The first and the ultimate raison d'être of a tyre is to hold a vehicle on the road as a primary safety measure. It has other important functions, too, like providing steering response and comfort.
The car sector is the biggest user of tyres but the tyre business does not stop there: First, transport means the movement of both passengers and goods, and both are dependent on tyres. Second, transport by both land and air requires tyres.

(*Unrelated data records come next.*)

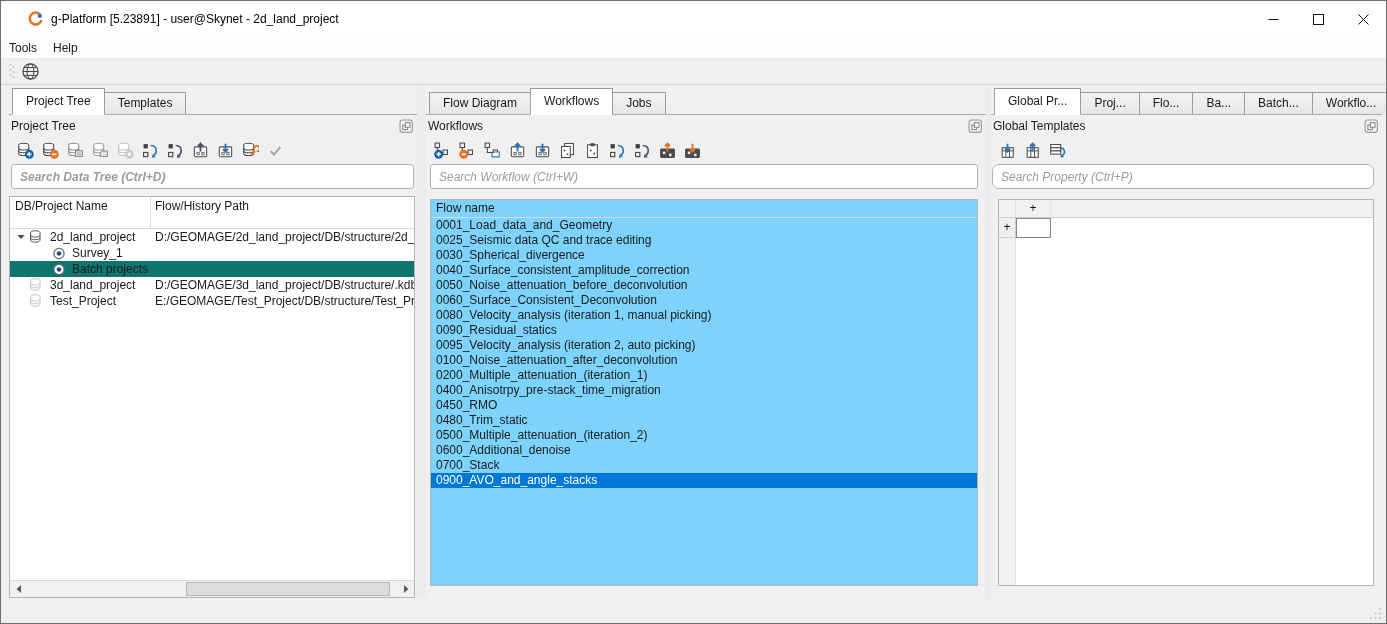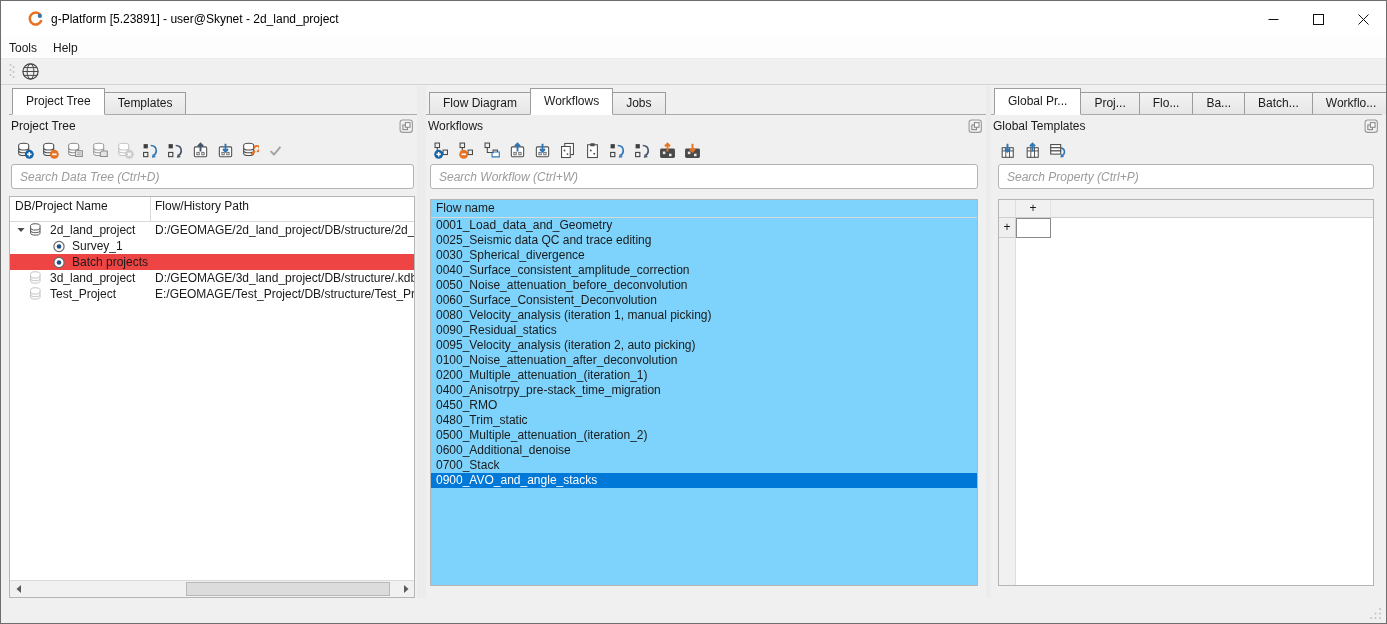"Search Data Tree (Ctrl+D)" #left-search { font-weight: none -> bold }
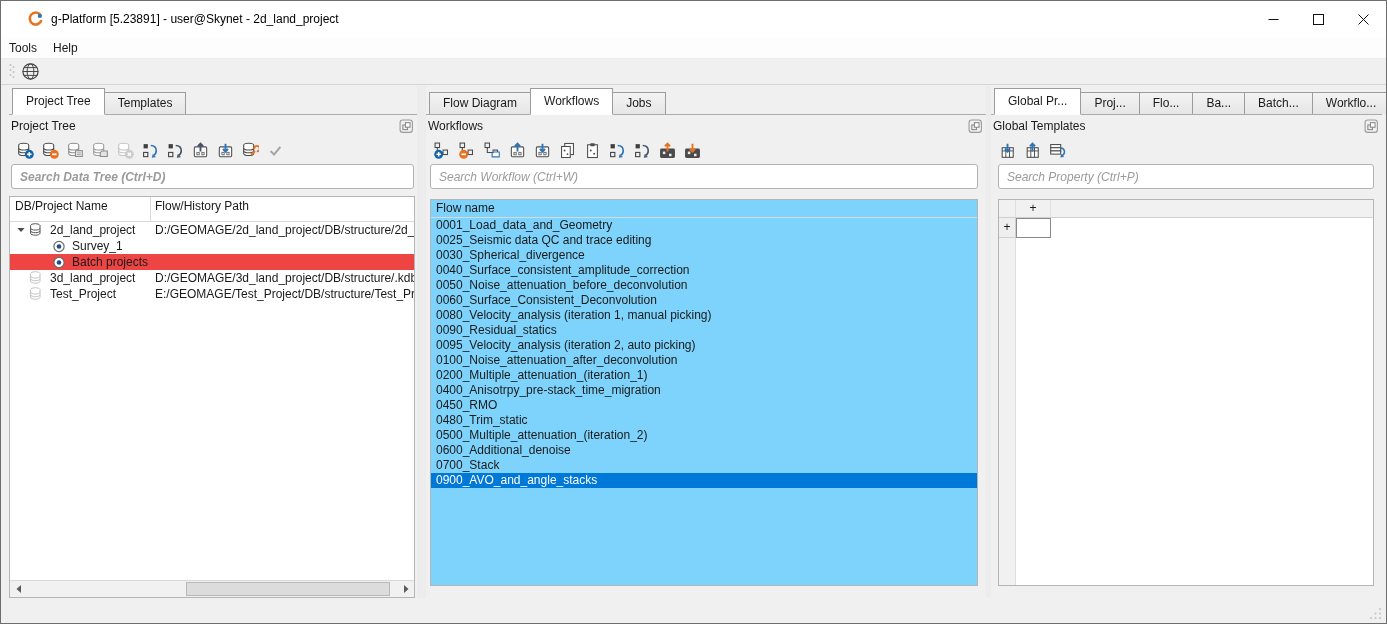"Search Property (Ctrl+P)" #right-search { border-radius: none -> 7px; left: 7px -> 1px }
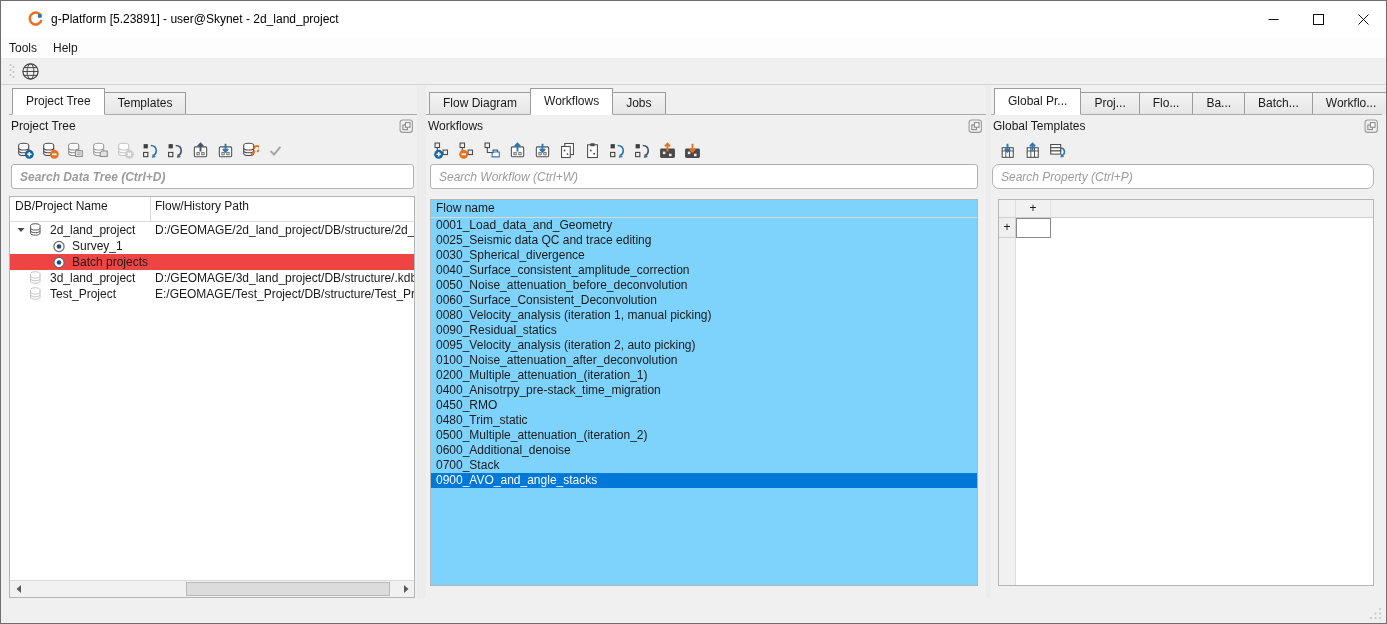"DB/Project Name" .thead { height: 25px -> 32px }
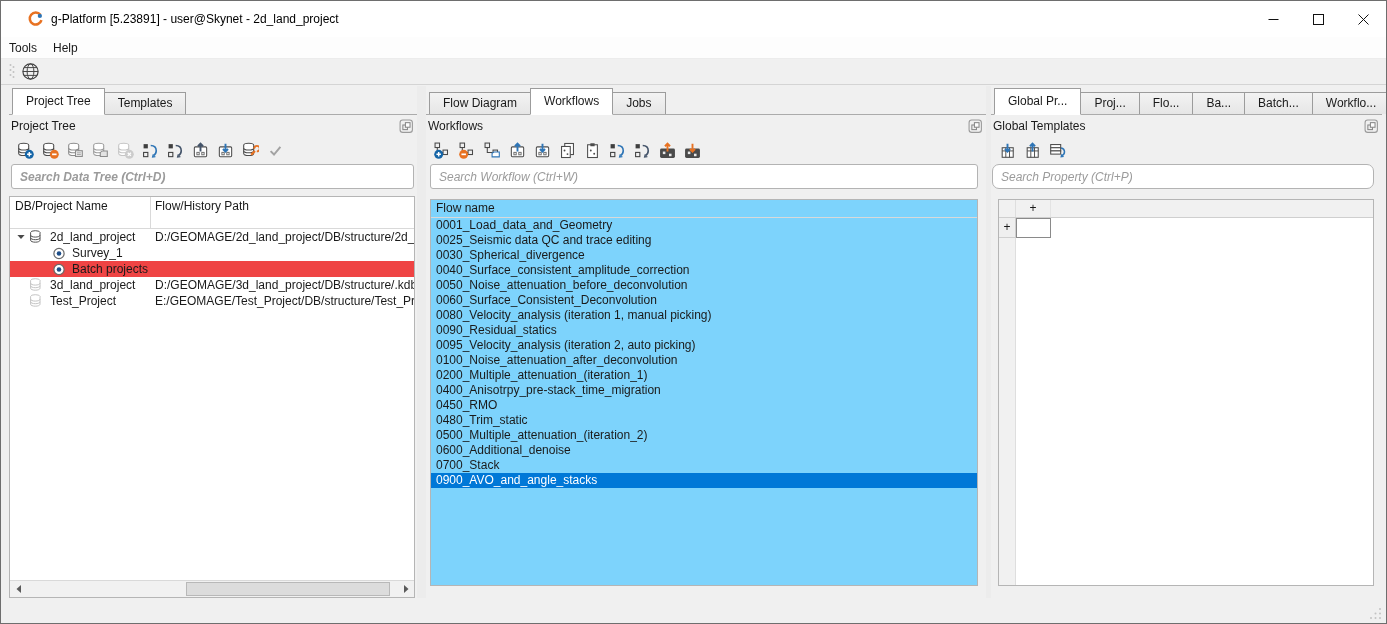"Batch projects" .trow.hl { background: #ef4444 -> #0f766e }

Start with the air transport. Just imagine landing without rubber tyres absorbing the hard impact when the plane meets the runway and...you wouldn't like to fly. Land transport can be divided into road and rail. Even in rail sector, there are some high speed trains which use rubber around the wheels to smoothen the roll. An important factor nevertheless! On roads, however, everybody uses tyres: Truckers, cyclists, motorcyclists, car drivers, are all dependent on tyres. Just imagine driving a vehicle with wheels made of wood, iron or whatever – other than well gripping rubber tyres and...you wouldn't like to drive.
Who invented the first tyre?
In 1846, Robert William Thomson, a Scottish railroad engineer, manufactured and obtained the patent for the "aerial wheel". His invention consisted of a tube made up of "a number of folds of canvas, saturated and covered on both sides with rubber or gutta-percha" (a substance obtained from the latex of a Malaysian tree), then vulcanised and covered with leather. The tube made in this way.
In 1888, the veterinary surgeon John Boyd Dunlop imagined a wheel, which associated fabric, gum, leather and air. This imperfect tyre was rapidly applied to bicycles and gained a sharp success.
Later in 1891, 2 brothers, André & Edouard Michelin created the dismountable tyre. This invention can be considered as the ancestor of the tyre we know today.